Письма, 1886-1917 | страница 34
Этическая сторона театра-студии волнует Станиславского наравне с его творческой жизнью и всегда в неразрывной связи с ней. Он постоянно задает в своих письмах одни и те же неотступно преследующие его вопросы: не разваливается ли творческая дисциплина спектаклей и репетиций? Не распускаются ли артисты? Не заводится ли в студии деление на «белую и черную кость», то есть чванство, зазнайство, гастролерский эгоизм? Не проникает ли в труппу гниль беспочвенных сомнений, отступничества, пошлости и халтуры? «Без дисциплины нет искусства, артиста, театра! Искусство — дисциплина!» — гласит афоризм Станиславского, в котором старые, всем известные слова вдруг загораются пламенным пафосом его творческой души. Постоянное требование, которое он обращает к руководителям и режиссерам Оперного театра, охранять его от превращения в «обычное театральное предприятие» с узаконенным разделением на ранги, с кичливостью одних и пассивностью других членов коллектива, с центробежными эгоистическими устремлениями. Никакая слава не может заслонить от его всепроникающих глаз опасность перерождения артиста, остановившегося в своем развитии, но искренне считающего себя «носителем и хранителем» святых основ искусства. По отношению к таким людям Станиславский беспощаден; это о них в первую очередь гневно пишет он в одном из писем: надо «выметать тот сор, который загрязняет дело!»
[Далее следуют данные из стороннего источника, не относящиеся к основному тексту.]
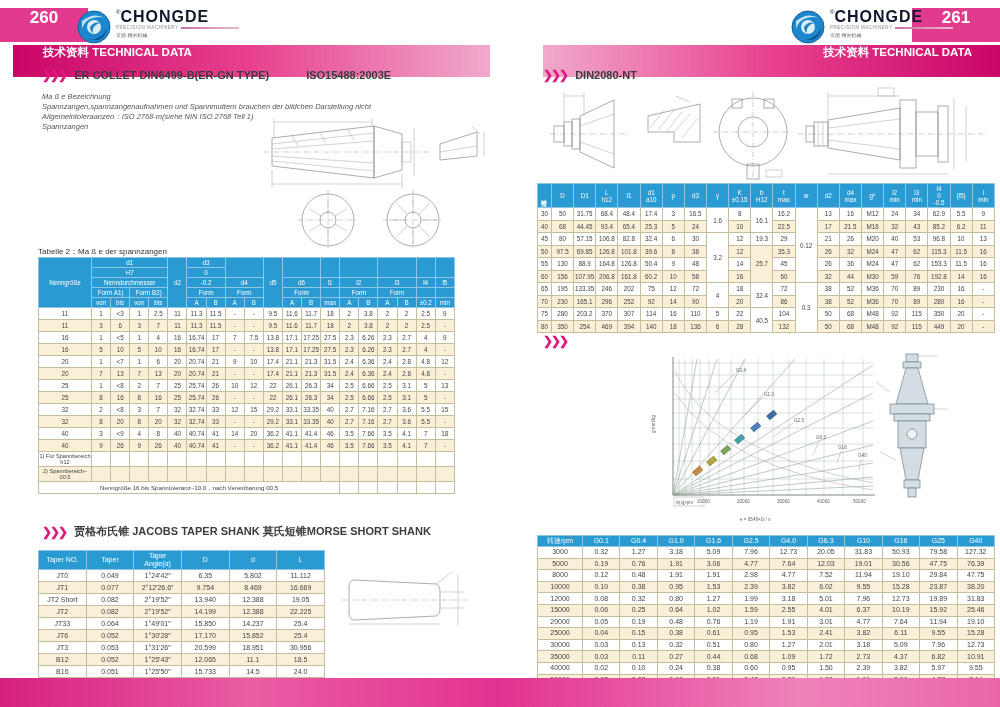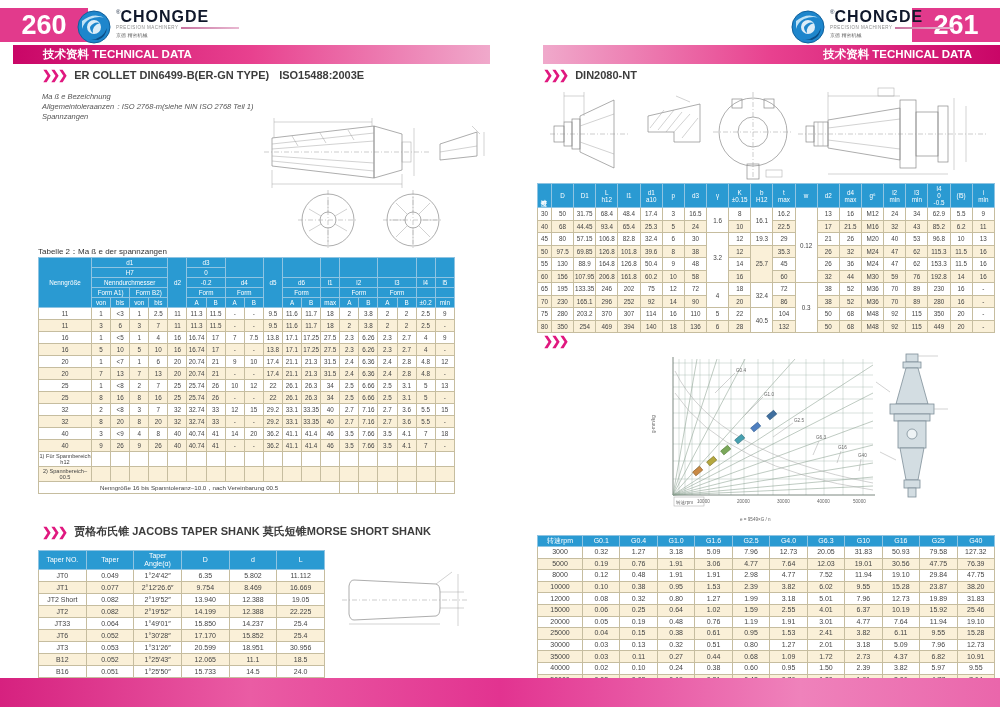"260" .pagenum { align-items: center -> flex-start; font-size: 27px -> 17px }
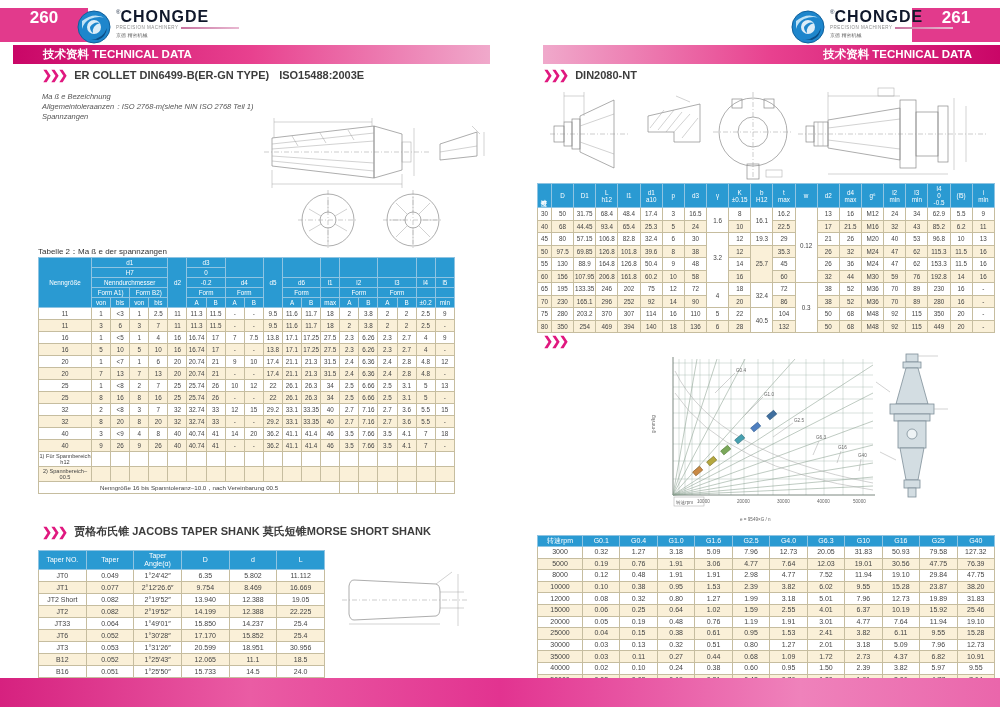"技术资料 TECHNICAL DATA" .band { align-items: center -> flex-start; height: 19px -> 32px }
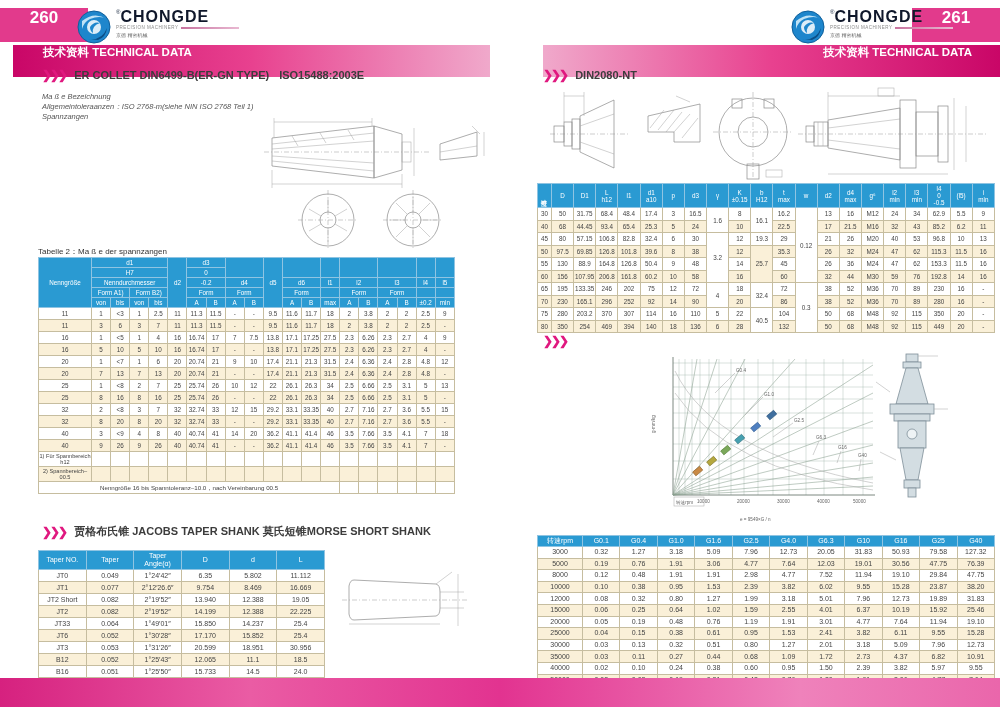"ISO15488:2003E" .h-title .std { margin-left: 10px -> 37px }
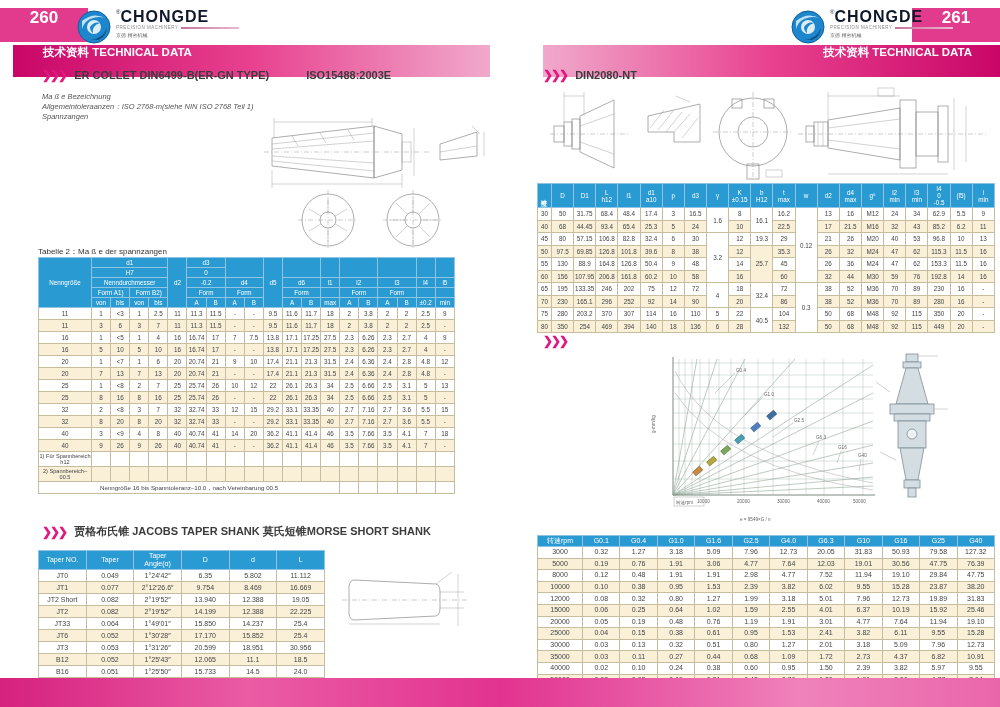"Spannzangen,spannzangenaufnahmen und" div { html: none -> <div>Spannzangen,spannzangenaufnahmen und Spannmuttern brauchen der bildchen Darstellung nicht</div> }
Может быть, благодаря особенной любви и увлеченности, которыми насыщено все отношение Станиславского к Оперной студии, с такой удивительной легкостью возникают на страницах его писем и замечательные режиссерские эскизы новых оперных постановок. Он как будто торопится заразить, воспламенить студию своим бурным натиском на оперные постановочные шаблоны, своим новым видением давно знакомых образов и картин.
Вот он пишет, например, режиссерам «Царской невесты» о наиболее выгодных планировках будущего спектакля. Но планировки — только повод для развернутого интереснейшего постановочного замысла, в который выливается его письмо. Свободно фантазируя в предлагаемых обстоятельствах оперы, еще даже плохо помня музыку, Станиславский уже набрасывает целый поток неожиданных мизансцен для буйного пиршества опричников, контрастирующего с трагическим объяснением Любаши и Грязного, подсказывает нежные акварельные краски для образа Марфы, создает напряженную атмосферу надвигающейся катастрофы, рисуя грубое и властное вторжение Ивана Грозного в мир чистых девических грез.